I was 18/19 when these interviews were done. The first interview was actually the first interview I’d ever done. There was no rock journalism as we were shortly to know it in the seventies.

Steve Barker: What are the main influences in your music?

Jimi Hendrix: Well, I don’t have any right now. I used to like Elmore James and early Muddy Waters and stuff like that ”’ Robert Johnson and all those old cats.

Do you feel any heritage from the old bluesmen?

No, ’cause I can’t even sing! When I first started playing guitar is was way up in the Northwest, in Seattle, Washington. They don’t have too many of the real blues singers up there. When I really learned to play was down South. Then I went into the Army for about nine months, but I found a way to get out of that. When I came out I went down South and all the cats down there were playing blues, and this is when I really began to get interested in the scene.

What’s the scene like now on the West Coast?

Well, I haven’t been on the West Coast for a long time. But when I was on the East Coast the scene was pretty groovy. I’d just lay around and play for about two dollars a night, and then I’d try and find a place to stay at night after I finished playing. You had to chat somebody up real quick before you had a place to stay.

What do you think the scene is like over there compared to Britain?

Well, I never had a chance to get on the scene over there, but from what I’ve seen [in England] it’s pretty good. I thought it could be a whole lot of cats who could play it but not really feel it.
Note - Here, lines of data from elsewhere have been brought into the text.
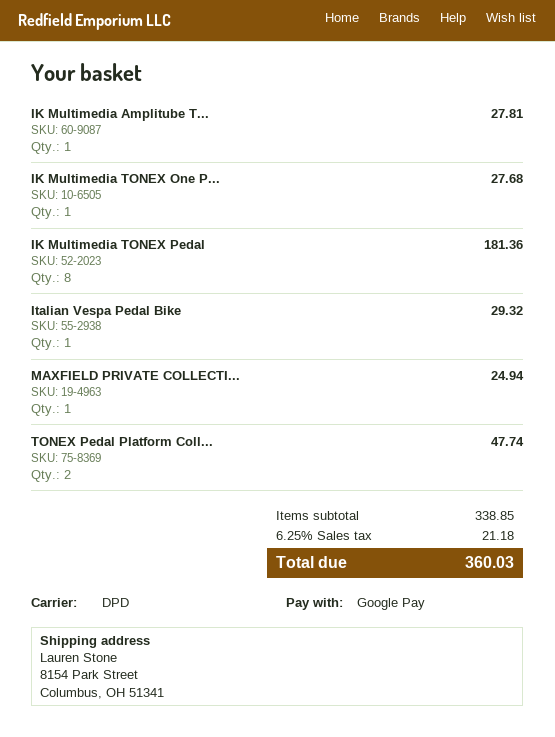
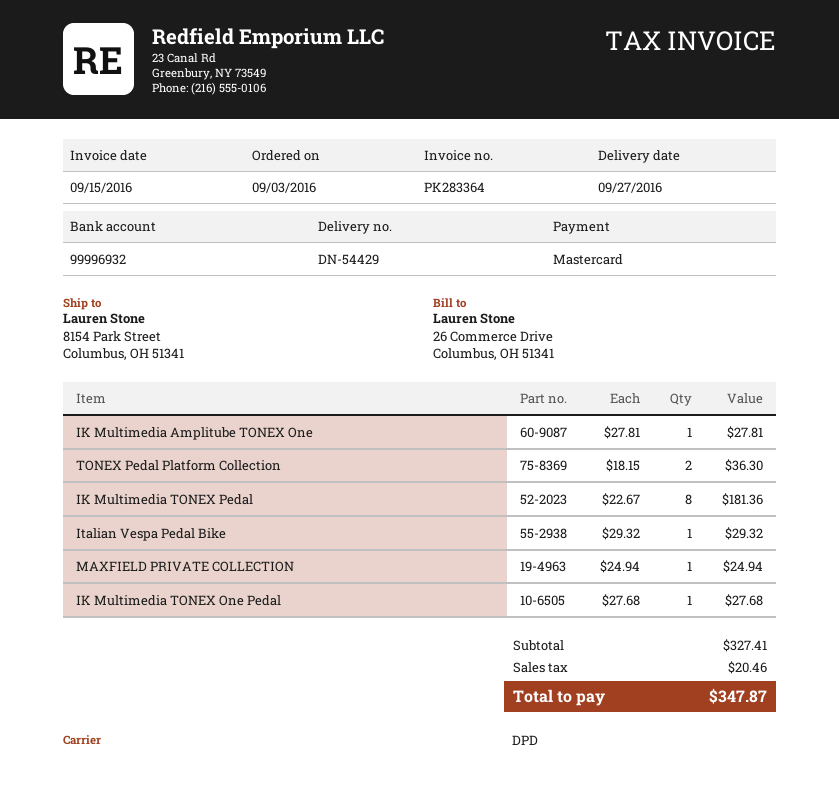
payment method: Google Pay -> Mastercard
TONEX Pedal Platform Coll...: 2 for 47.74 -> 2 for 36.30
subtotal: 338.85 -> 327.41
tax: 21.18 -> 20.46
total: 360.03 -> 347.87

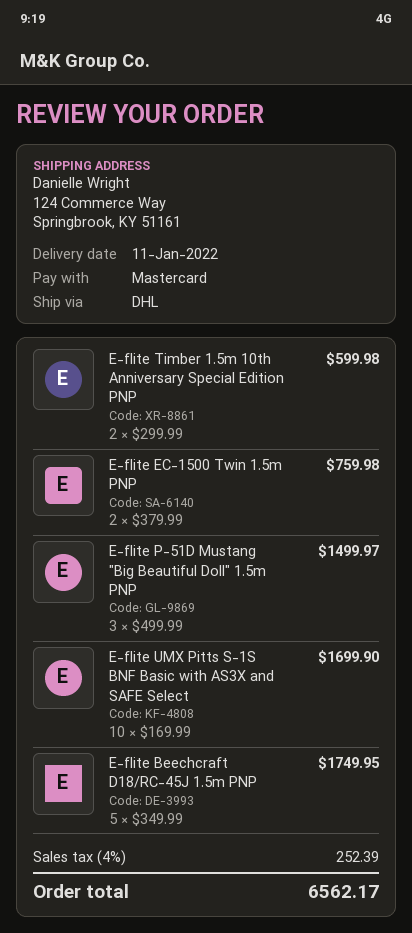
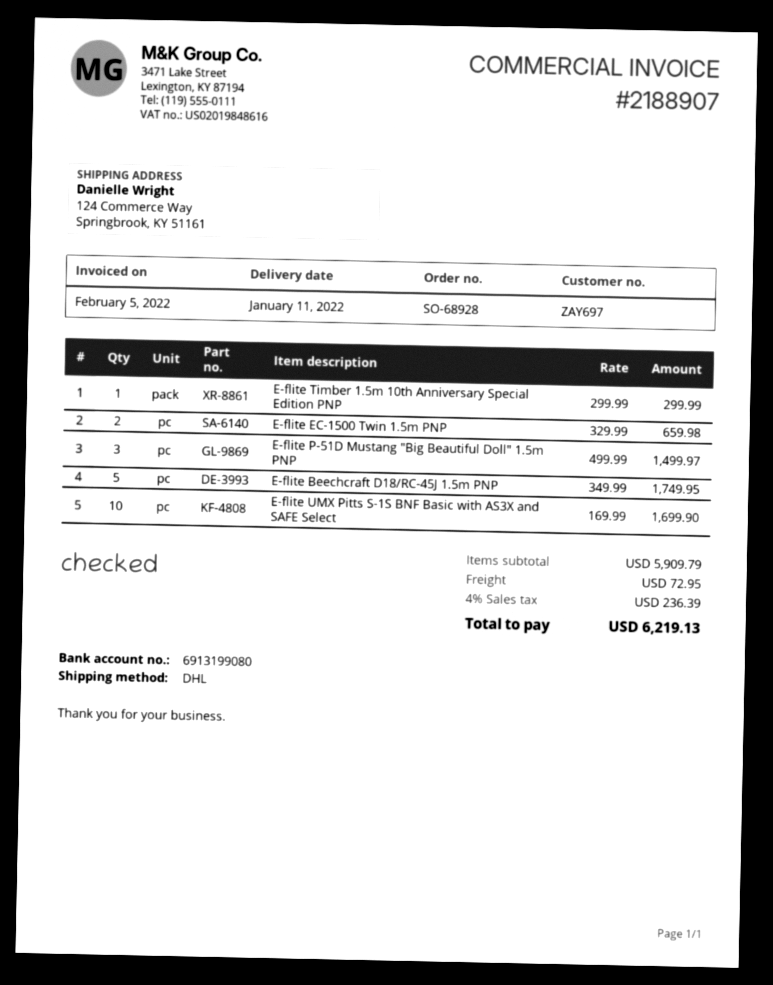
E-flite Timber 1.5m 10th Anniversary Special Edition PNP: 2 x 299.99 = 599.98 -> 1 x 299.99 = 299.99
E-flite EC-1500 Twin 1.5m PNP: 2 x 379.99 = 759.98 -> 2 x 329.99 = 659.98
shipping: none -> 72.95
tax: 4% = 252.39 -> 4% = 236.39
total: 6562.17 -> 6219.13

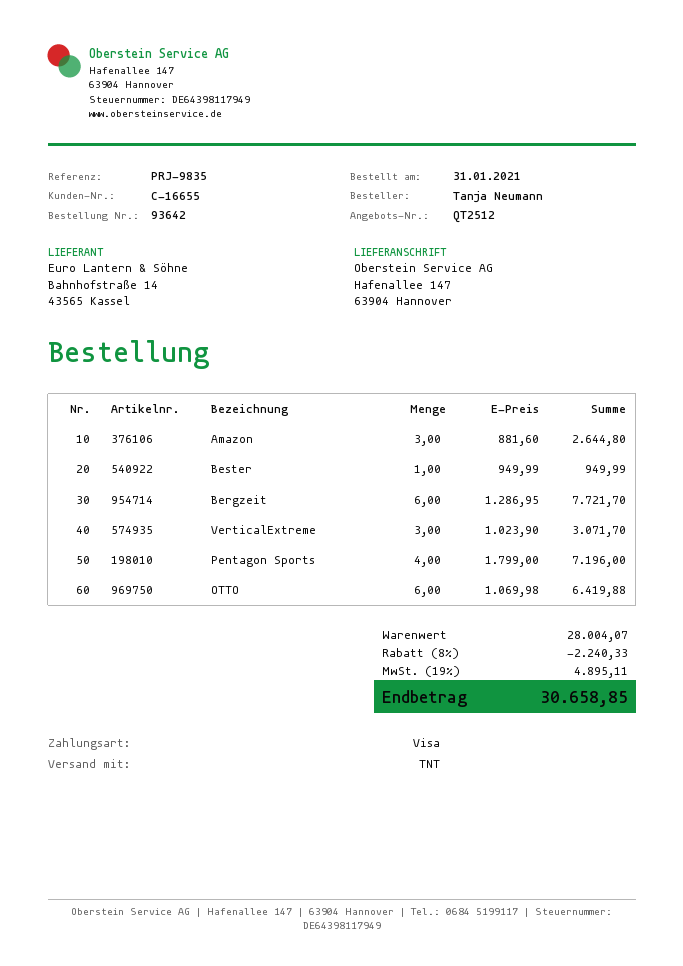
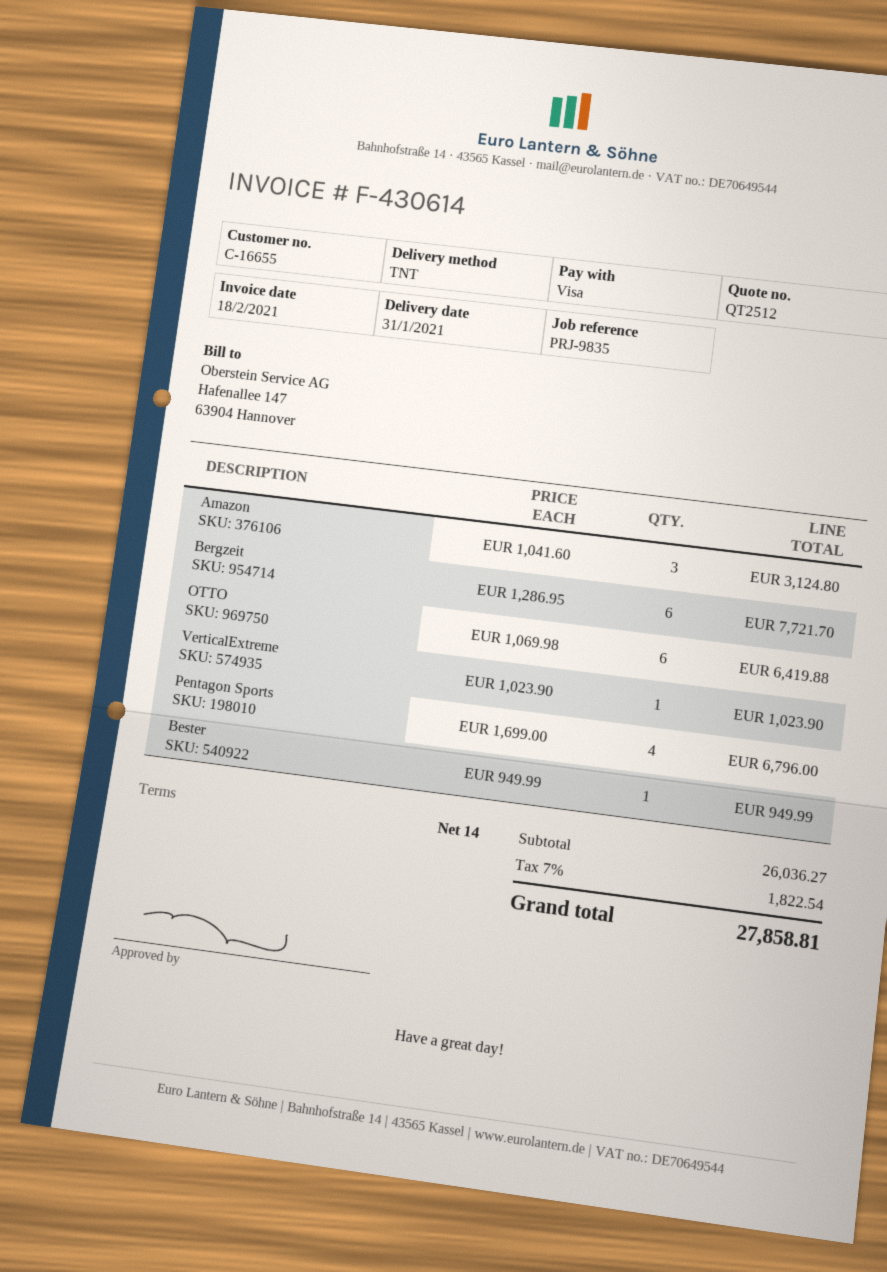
Amazon: 3 x 881.60 = 2644.80 -> 3 x 1041.60 = 3124.80
VerticalExtreme: 3 x 1023.90 = 3071.70 -> 1 x 1023.90 = 1023.90
Pentagon Sports: 4 x 1799.00 = 7196.00 -> 4 x 1699.00 = 6796.00
subtotal: 28004.07 -> 26036.27
discount: 8% = 2240.33 -> none
tax: 19% = 4895.11 -> 7% = 1822.54
total: 30658.85 -> 27858.81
But I was surprised, especially when I heard Eric Clapton, man. It was ridiculous. I thought, “God!” And every time we get together, that’s all we talk about ”’ playing music. I used to like Spencer Davis, but I heard that old Stevie’s [Winwood] left them, and I think it’s official about two days ago, or it was yesterday.

What about the Beatles and the things they’re doing now?

Oh, yes, I think it’s good. They’re one group that you can’t really put down because they’re just too much and it’s so embarrassing, man, when America is sending over the Monkees ’oh, God, that kills me! I’m so embarrassed that America could be so stupid as to make somebody like that. They could have at least done it with a group that has something to offer. They got groups in the States starving to death trying to get breaks and then these fairies come up.

Did you ever meet Bob Dylan in the States?

I saw him one time, but both of us were stoned out of our minds. I remember it vaguely. It was at this place called The Kettle of Fish in the Village. We were both stoned there, and we just hung around laughing ’yeah, we just laughed. People have always got to put him down. I really dig him, though. I like that Highway 61 Revisited album and especially “Just Like Tom Thumb’s Blues”! He doesn’t inspire me actually, because I could never write the kind of words he does. But he’s helped me out in trying to write about two or three words ’cause I got a thousand songs that will never be finished. I just lie around and write about two or three words, but now I have a little more confidence in trying to finish one. When I was down in the Village, Dylan was starving down there. I hear he used to have a pad with him all the time to put down what he sees around him. But he doesn’t have to be stoned when he writes, although he probably is a cat like that, he just doesn’t have to be.

How does the Experience get such fusion when you’re basically a bluesman, Noel’s a rock man, and Mitch a jazzman?

I don’t know! Actually, this is more like a free-style thing. We know what song we’re gonna play and what key it’s in and the chord sequences, and we just take it from there. And so far it hasn’t bugged me in any way like saying, “Oh, no! There he goes playing that rock and roll bass pattern again.” Everybody’s doing pretty cool.

Are you just experimenting in your music or moving towards an end?

I guess it is experimenting just now. Maybe in about six or seven months or when our next album comes out we’ll know more what we’re doing. All the tracks on our first LP are going to be originals, but we might play Dylan’s “Like a Rolling Stone” on it.

What do you think of the auto-destruction and the things The Who are doing?

We don’t really break anything onstage ”only a few strings. Actually, we do anything we feel like. If we wanted to break something up, we would do it. There’s a lot of times in the past I have felt like that too. But it isn’t just for show, and I can’t explain the feeling. It’s just like you want to let loose and do exactly what you want if your parents weren’t watching. I dig The Who ”I like a lot of their songs! The Byrds are pretty good too, though I know you don’t dig them over here. They’re on a different kick. I like them.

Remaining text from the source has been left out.